*Exercise*
In the listing that follows, find the lines with the string "color" and report how many there are, without commentary.
--- Source data Enclosed Below ---
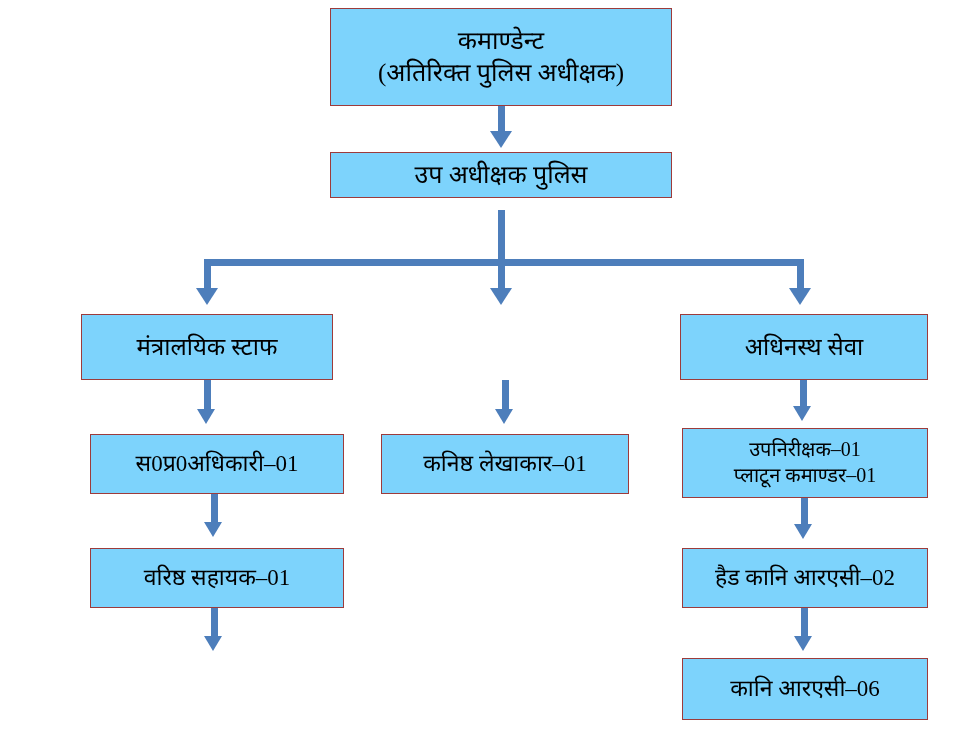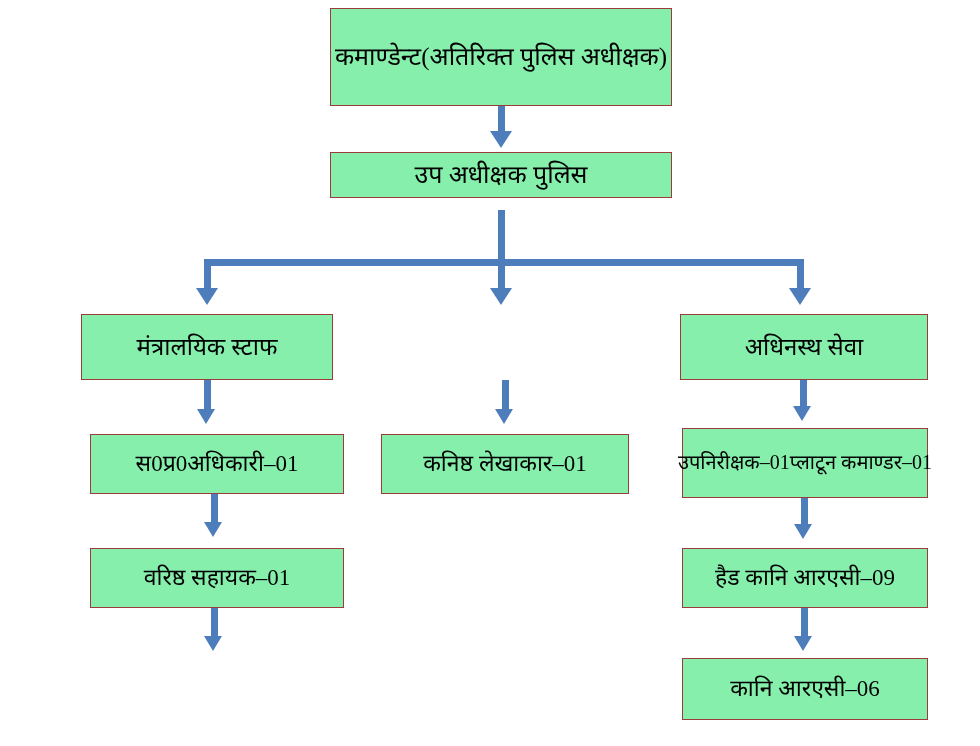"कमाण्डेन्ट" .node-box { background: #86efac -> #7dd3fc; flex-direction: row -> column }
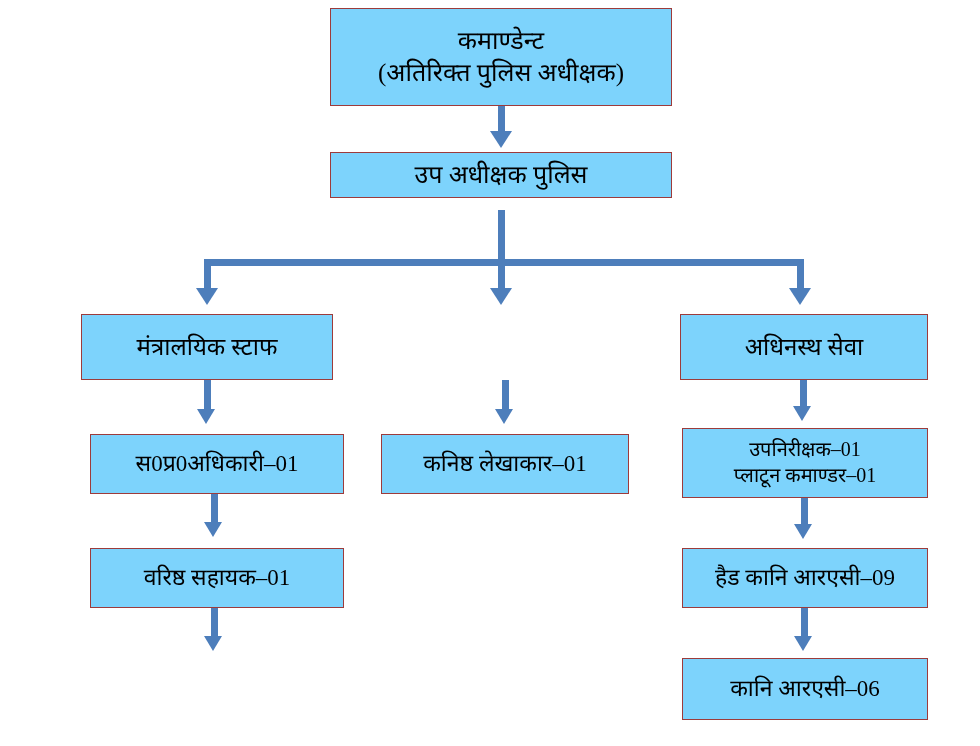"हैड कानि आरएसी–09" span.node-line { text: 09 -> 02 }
--- End of Enclosed Source data ---
--- Source data Enclosed Below ---
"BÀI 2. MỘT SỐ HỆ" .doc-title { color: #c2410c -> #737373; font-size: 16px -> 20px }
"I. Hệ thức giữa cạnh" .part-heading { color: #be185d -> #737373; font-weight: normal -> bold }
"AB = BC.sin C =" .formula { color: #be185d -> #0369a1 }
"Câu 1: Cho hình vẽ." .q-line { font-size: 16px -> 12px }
--- End of Enclosed Source data ---
--- Source data Enclosed Below ---
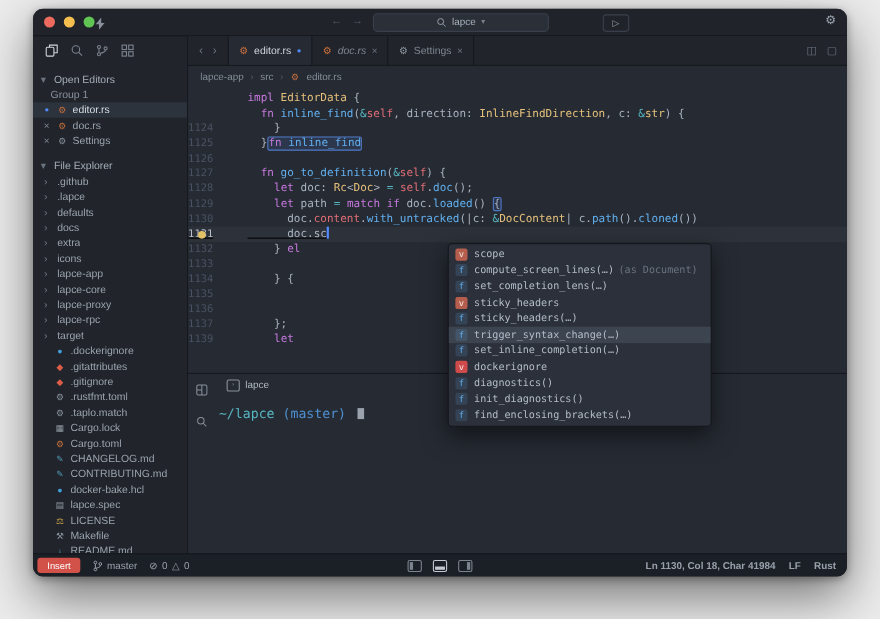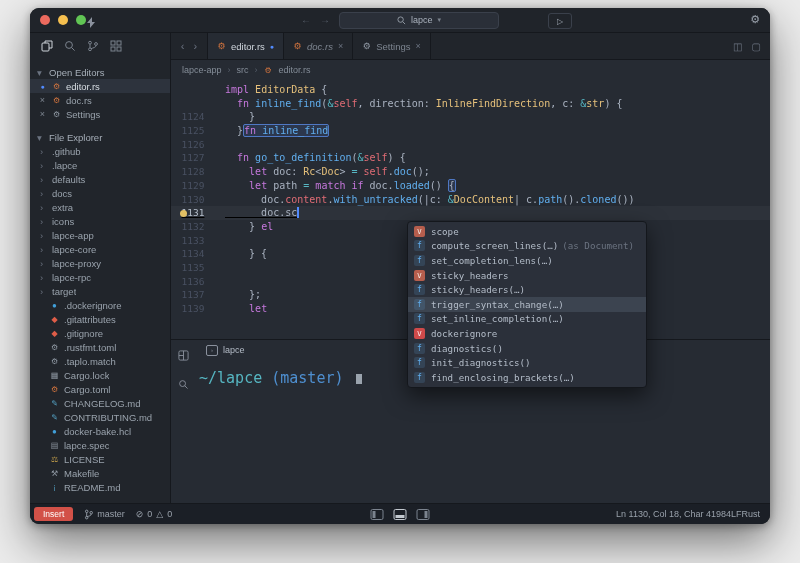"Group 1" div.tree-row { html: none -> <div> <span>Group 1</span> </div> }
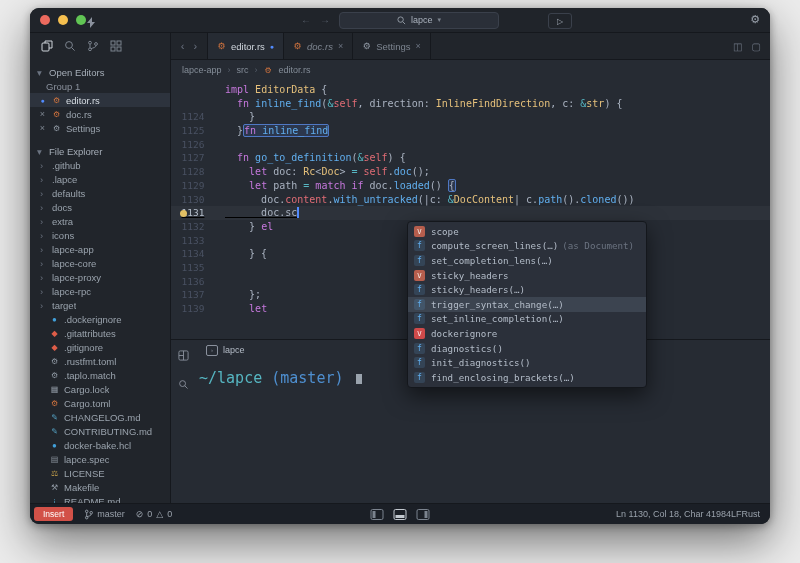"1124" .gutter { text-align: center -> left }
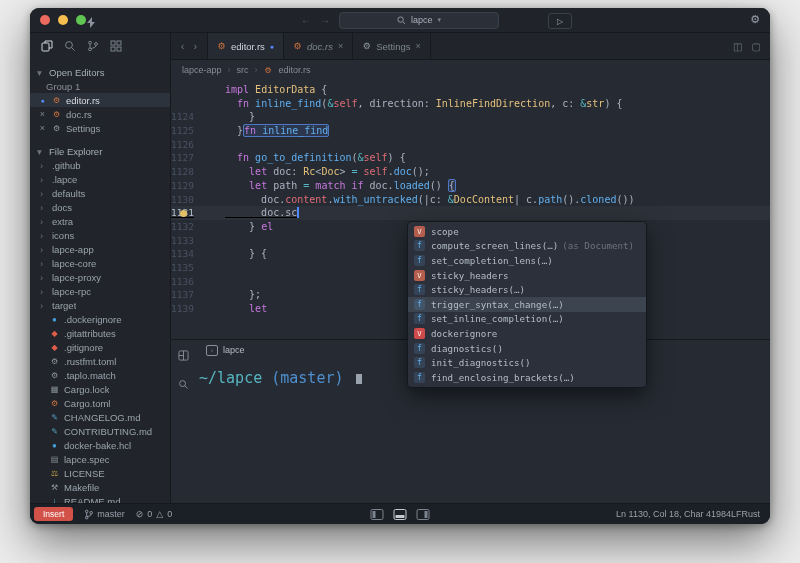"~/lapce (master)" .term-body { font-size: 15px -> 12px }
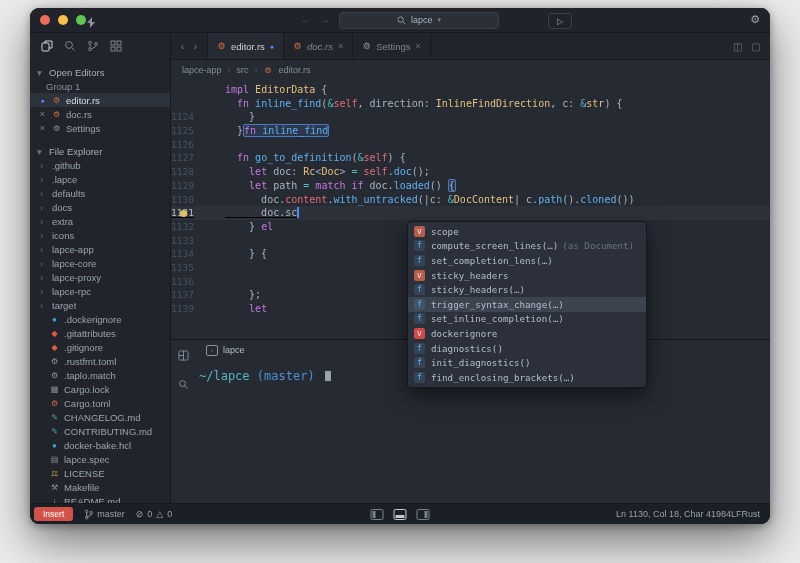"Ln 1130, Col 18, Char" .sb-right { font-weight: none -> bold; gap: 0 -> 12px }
--- End of Enclosed Source data ---
*Answer to the exercise*
3